In past research, a multitude of researchers have studied how to reduce the encoding sophistication in the new coding standard. Since CU segmenting occupies a significant amount of encoding time, most of the encoding research has focused on the CU partitioning part. There are also some studies dedicated to intra-frame mode decisions. In the study of CU partitioning, early research primarily focused on traditional methods and machine learning approaches: Refs. [2,3,4] still used the traditional method of selecting gradient variance as a feature, aiming to reduce complexity; Refs. [5,6,7] mostly used machine learning methods to predict CU blocks. In recent years, as deep learning methods have progressively advanced, further reduction in encoding complexity has been achieved, and more researchers are trying to integrate Convolutional Neural Networks (CNN) into new standard to predict the entire partition structure of CU, research using deep learning is broadly categorized into two types: one is end-to-end [8,9] deep learning algorithms, which generally adopt the method of inputting features, performing feature extraction, and then directly inputting them into the neural network. The other is the use of multiple convolutional neural networks stacked together, the most common being the utilization of several classifiers [10,11] to predict the best mode of different CU partitions at each level.

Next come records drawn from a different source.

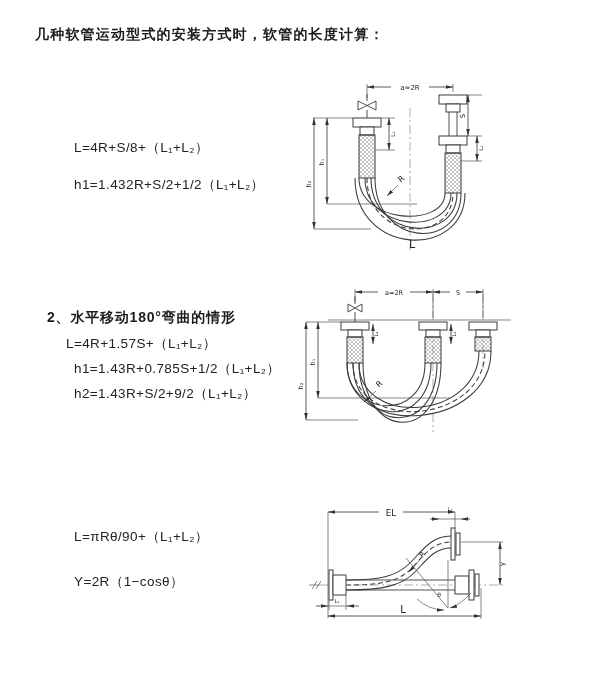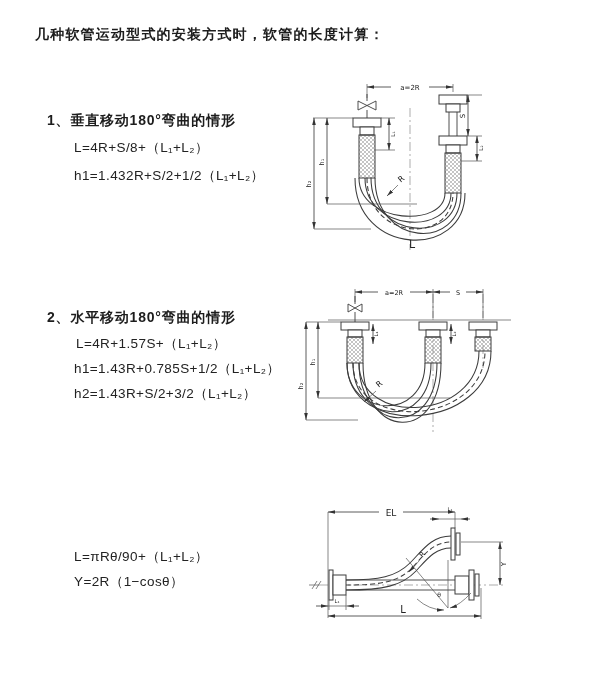--- a/index.html
+++ b/index.html
@@ -27,7 +27,6 @@
 
   <div class="t title" style="left:35px;top:26px">几种软管运动型式的安装方式时，软管的长度计算：</div>
 
-  <div class="t head" style="left:47px;top:112px">1、垂直移动180°弯曲的情形</div>
   <div class="t f" style="left:74px;top:139px">L=4R+S/8+（L₁+L₂）</div>
   <div class="t f" style="left:74px;top:167px">h1=1.432R+S/2+1/2（L₁+L₂）</div>
 

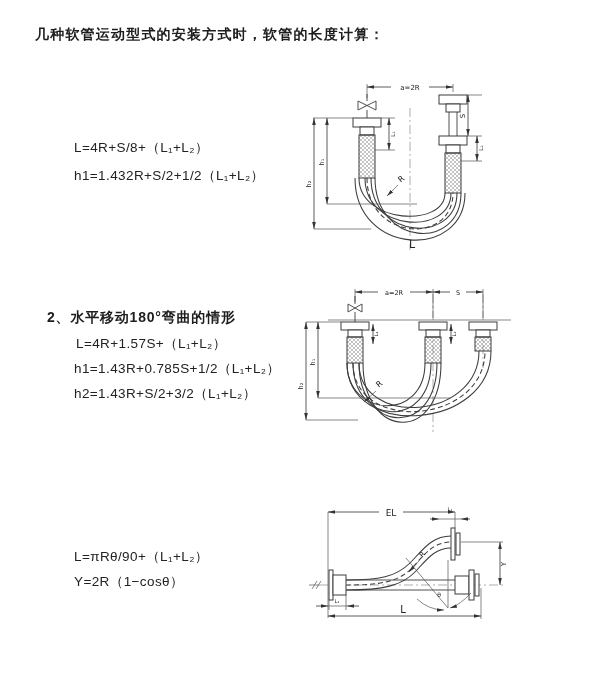--- a/index.html
+++ b/index.html
@@ -28,7 +28,7 @@
   <div class="t title" style="left:35px;top:26px">几种软管运动型式的安装方式时，软管的长度计算：</div>
 
   <div class="t f" style="left:74px;top:139px">L=4R+S/8+（L₁+L₂）</div>
-  <div class="t f" style="left:74px;top:167px">h1=1.432R+S/2+1/2（L₁+L₂）</div>
+  <div class="t f" style="left:74px;top:176px">h1=1.432R+S/2+1/2（L₁+L₂）</div>
 
   <div class="t head" style="left:47px;top:309px">2、水平移动180°弯曲的情形</div>
   <div class="t f" style="left:76px;top:335px">L=4R+1.57S+（L₁+L₂）</div>

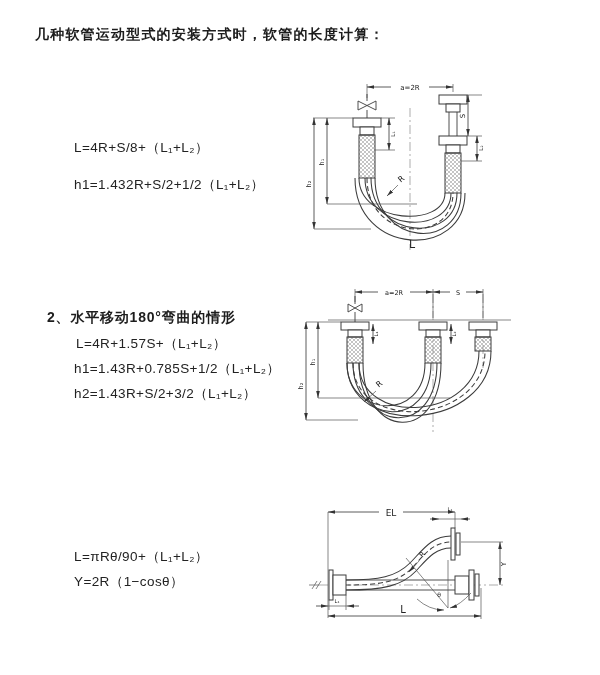--- a/index.html
+++ b/index.html
@@ -31,7 +31,7 @@
   <div class="t f" style="left:74px;top:176px">h1=1.432R+S/2+1/2（L₁+L₂）</div>
 
   <div class="t head" style="left:47px;top:309px">2、水平移动180°弯曲的情形</div>
-  <div class="t f" style="left:76px;top:335px">L=4R+1.57S+（L₁+L₂）</div>
+  <div class="t f" style="left:66px;top:335px">L=4R+1.57S+（L₁+L₂）</div>
   <div class="t f" style="left:74px;top:360px">h1=1.43R+0.785S+1/2（L₁+L₂）</div>
   <div class="t f" style="left:74px;top:385px">h2=1.43R+S/2+3/2（L₁+L₂）</div>
 

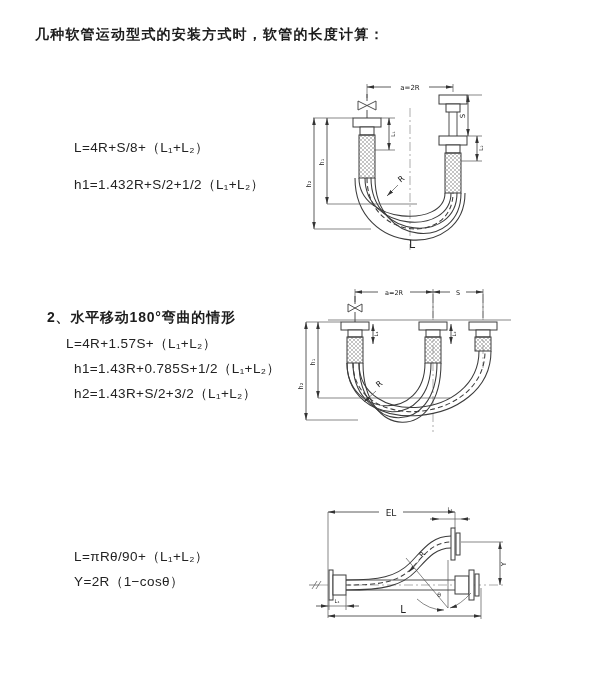--- a/index.html
+++ b/index.html
@@ -33,7 +33,7 @@
   <div class="t head" style="left:47px;top:309px">2、水平移动180°弯曲的情形</div>
   <div class="t f" style="left:66px;top:335px">L=4R+1.57S+（L₁+L₂）</div>
   <div class="t f" style="left:74px;top:360px">h1=1.43R+0.785S+1/2（L₁+L₂）</div>
-  <div class="t f" style="left:74px;top:385px">h2=1.43R+S/2+3/2（L₁+L₂）</div>
+  <div class="t f" style="left:74px;top:385px">h2=1.43R+S/2+9/2（L₁+L₂）</div>
 
   <div class="t f" style="left:74px;top:548px">L=πRθ/90+（L₁+L₂）</div>
   <div class="t f" style="left:74px;top:573px">Y=2R（1−cosθ）</div>

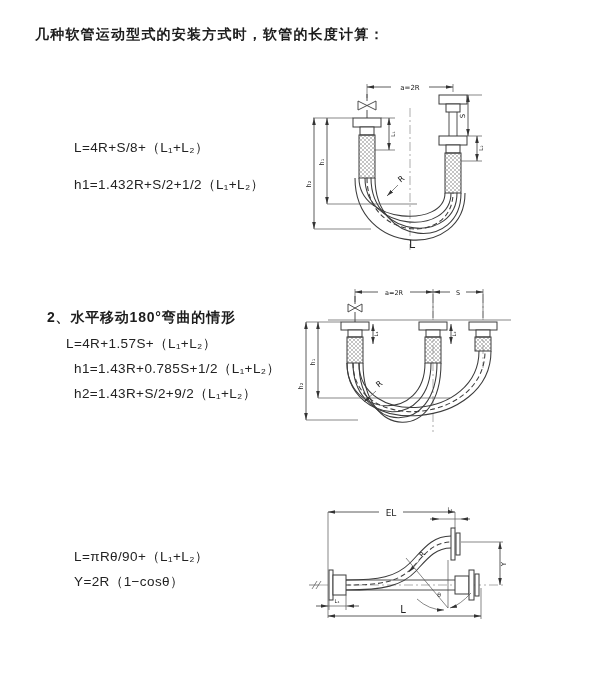--- a/index.html
+++ b/index.html
@@ -35,7 +35,7 @@
   <div class="t f" style="left:74px;top:360px">h1=1.43R+0.785S+1/2（L₁+L₂）</div>
   <div class="t f" style="left:74px;top:385px">h2=1.43R+S/2+9/2（L₁+L₂）</div>
 
-  <div class="t f" style="left:74px;top:548px">L=πRθ/90+（L₁+L₂）</div>
+  <div class="t f" style="left:74px;top:528px">L=πRθ/90+（L₁+L₂）</div>
   <div class="t f" style="left:74px;top:573px">Y=2R（1−cosθ）</div>
 
   <svg class="diag" style="left:305px;top:72px" width="275" height="190" viewBox="0 0 275 190">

It is worth noting that most current research is theoretical, focusing on improving video encoding efficiency and quality. However, a more challenging task is to apply these algorithms to downstream video analysis tasks. Chen et al. [12] utilized a multi-attention network composed of a dual-path dual-attention module and a query-based cross-modal Transformer module. This approach eliminates the complex post-masking matching process found in existing methods, addressing the computational and storage challenges present in current video compression algorithms.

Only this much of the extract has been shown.